From the line with "margin-left:auto; display:flex; align-items:center;" to the line with "text-align:left; font-size:10px; line-height:13px;", retype each line exactly as it stands in the records below, but skip the pictures.

+++ DATA RECORDS

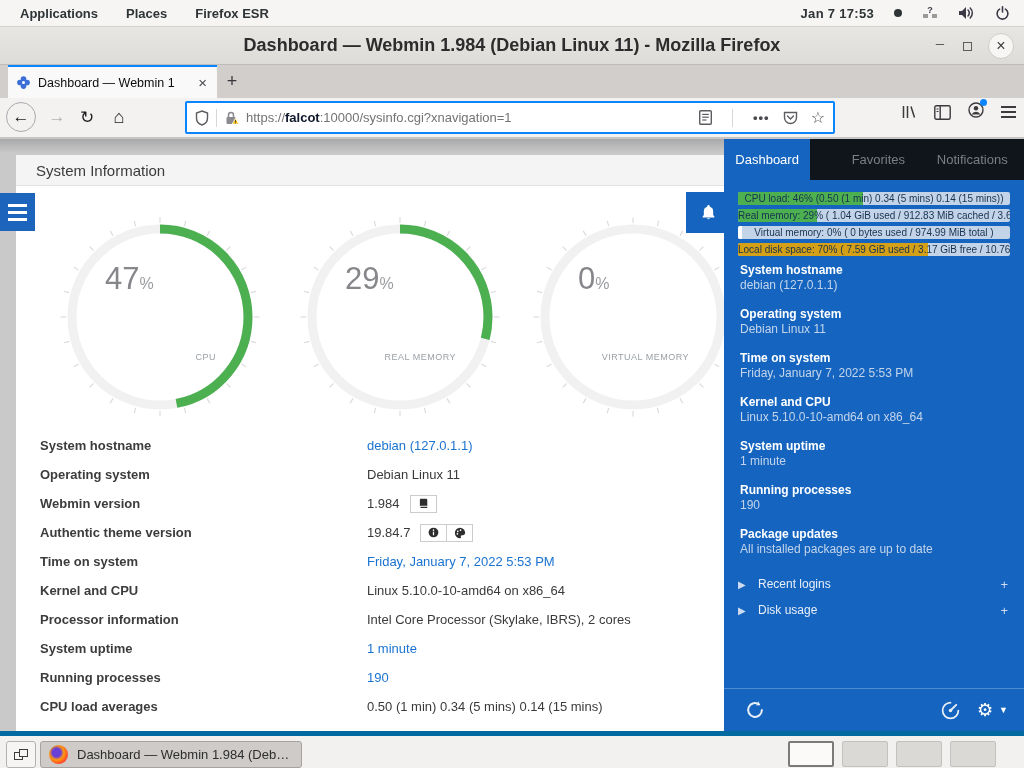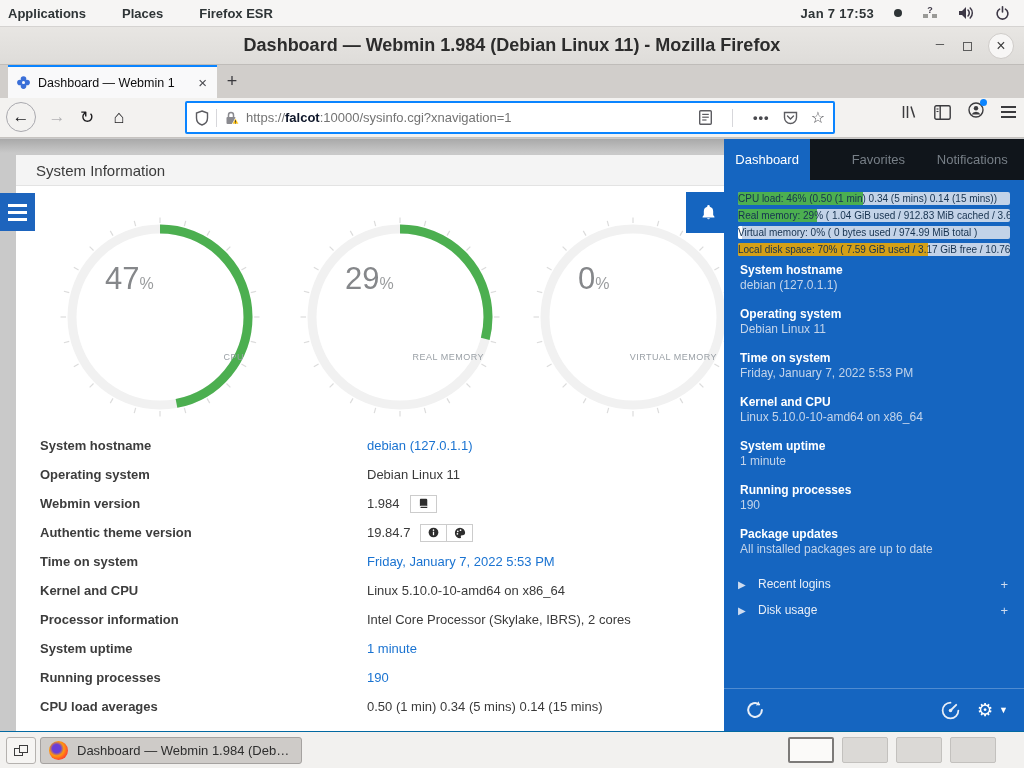--- a/index.html
+++ b/index.html
@@ -10,7 +10,7 @@
   
   .gnome-bar { position:absolute; left:0; top:0; width:1024px; height:27px; background:#f6f5f4;
     border-bottom:1px solid #d5d3d1; display:flex; align-items:center; color:#2e3436; font-size:13px; font-weight:bold; }
-  .gnome-menus { display:flex; gap:36px; padding-left:8px; }
+  .gnome-menus { display:flex; gap:28px; padding-left:20px; }
   .gnome-menu { cursor:default; }
   .gnome-right { margin-left:auto; display:flex; align-items:center; gap:20px; padding-right:14px; }
   .gnome-clock { letter-spacing:0.3px; }

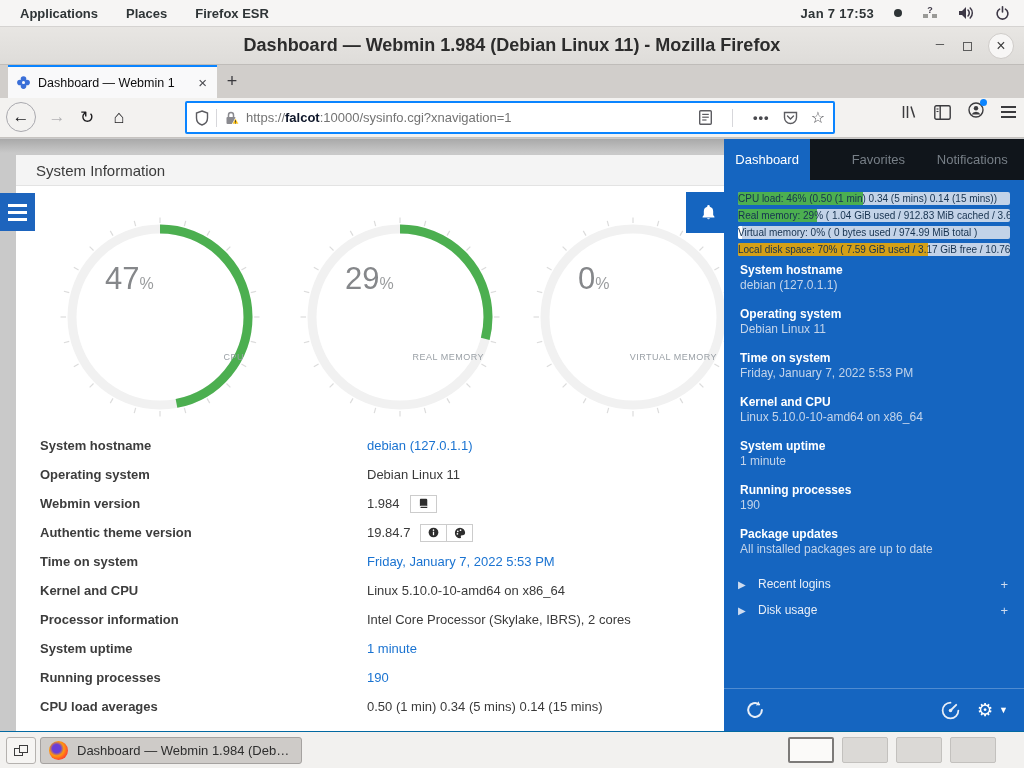--- a/index.html
+++ b/index.html
@@ -102,7 +102,7 @@
   .sb-bars { position:absolute; left:14px; top:53px; width:272px; }
   .sb-bar { position:relative; height:13px; margin-bottom:4px; background:#c3d3e8; border-radius:2px; overflow:hidden; }
   .sb-bar .fill { position:absolute; left:0; top:0; bottom:0; }
-  .sb-bar .btext { position:absolute; left:0; right:0; text-align:left; font-size:10px; line-height:13px;
+  .sb-bar .btext { position:absolute; left:0; right:0; text-align:center; font-size:10px; line-height:13px;
     color:#16324f; white-space:nowrap; }
 
   .sb-info { position:absolute; left:16px; top:124px; width:270px; }

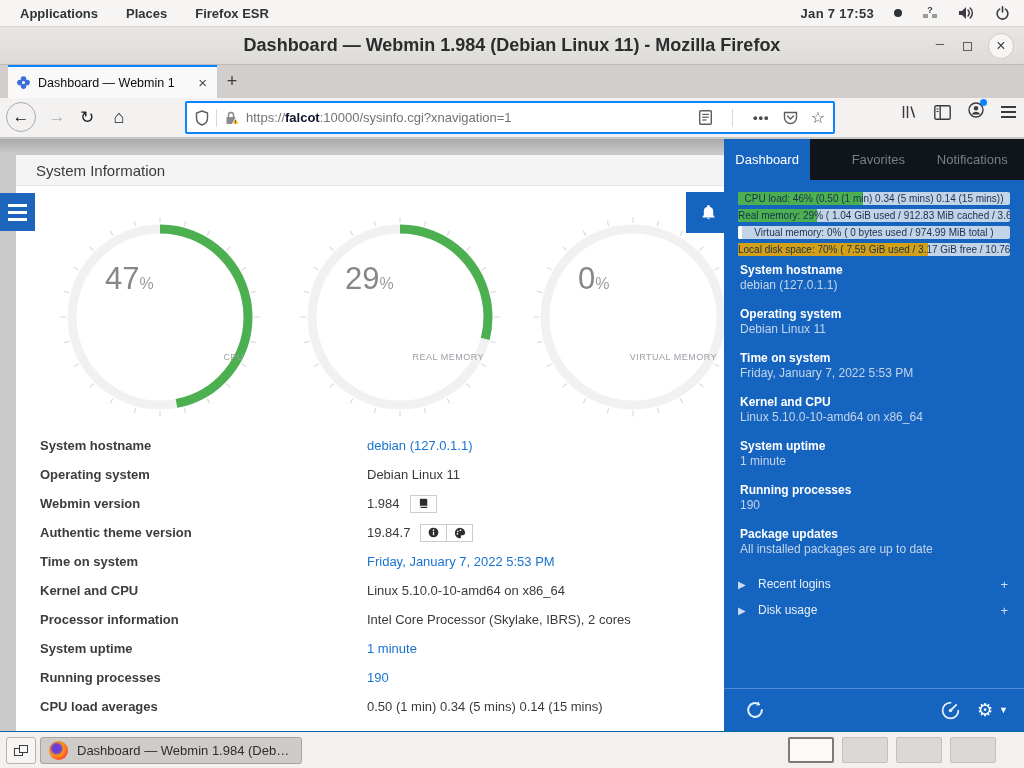--- a/index.html
+++ b/index.html
@@ -77,7 +77,7 @@
   .gauge svg { position:absolute; left:0; top:0; }
   .gnum { position:absolute; left:45px; top:44px; font-size:31px; color:#85878a; }
   .gnum .pct { font-size:16px; color:#9a9c9e; }
-  .glabel { position:absolute; right:16px; top:135px; font-size:9px; color:#9aa0a6; letter-spacing:0.5px; }
+  .glabel { position:absolute; right:44px; top:135px; font-size:9px; color:#9aa0a6; letter-spacing:0.5px; }
 
   .info-table { position:absolute; left:16px; top:292px; width:708px; }
   .trow { height:29px; display:flex; align-items:center; font-size:13px; color:#3a3a3a; }

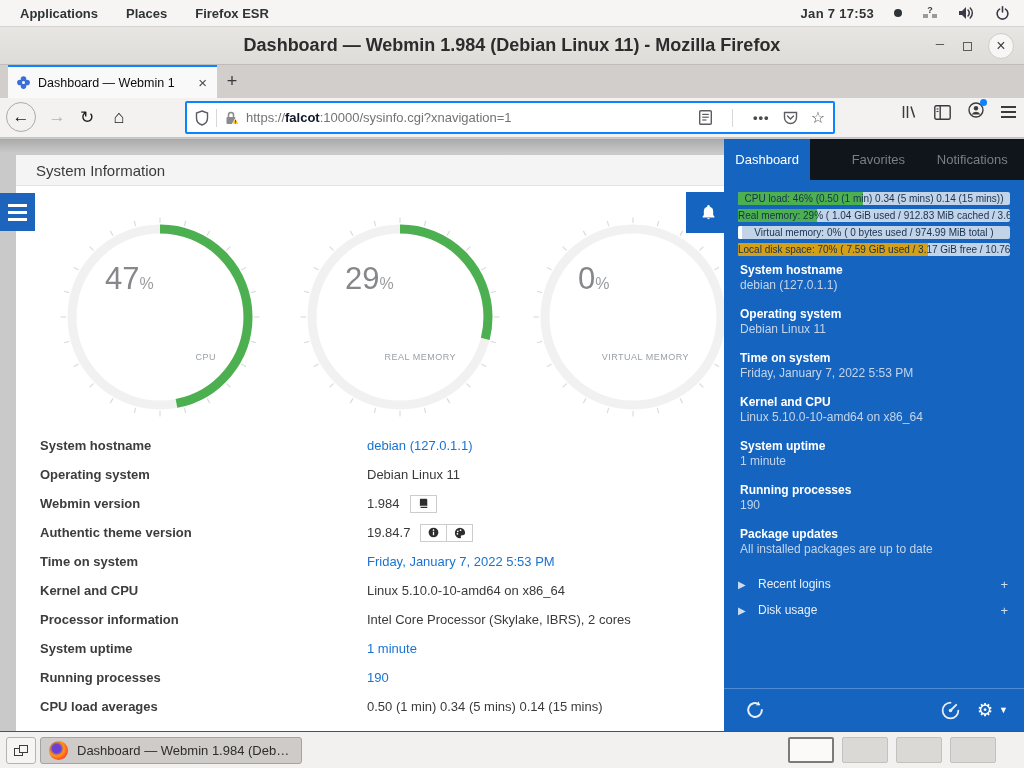--- a/index.html
+++ b/index.html
@@ -123,7 +123,7 @@
   .caret { font-size:9px; color:#fff; margin-left:-10px; }
 
   
-  .taskbar { position:absolute; left:0; top:731px; width:1024px; height:37px; background:#f2f1ef; border-top:1px solid #0369a1; }
+  .taskbar { position:absolute; left:0; top:731px; width:1024px; height:37px; background:#f2f1ef; border-top:5px solid #0369a1; }
   .ws-switch { position:absolute; left:6px; top:5px; width:30px; height:27px; background:#f6f5f3; border:1px solid #b5b2af;
     border-radius:3px; display:flex; align-items:center; justify-content:center; }
   .ws-switch .sq { position:relative; width:14px; height:12px; }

++++++

* **RESULT BELOW**
   .gnome-right { margin-left:auto; display:flex; align-items:center; gap:20px; padding-right:14px; }
   .gnome-clock { letter-spacing:0.3px; }

--- a/index.html
+++ b/index.html
@@ -102,7 +102,7 @@
   .sb-bars { position:absolute; left:14px; top:53px; width:272px; }
   .sb-bar { position:relative; height:13px; margin-bottom:4px; background:#c3d3e8; border-radius:2px; overflow:hidden; }
   .sb-bar .fill { position:absolute; left:0; top:0; bottom:0; }
-  .sb-bar .btext { position:absolute; left:0; right:0; text-align:left; font-size:10px; line-height:13px;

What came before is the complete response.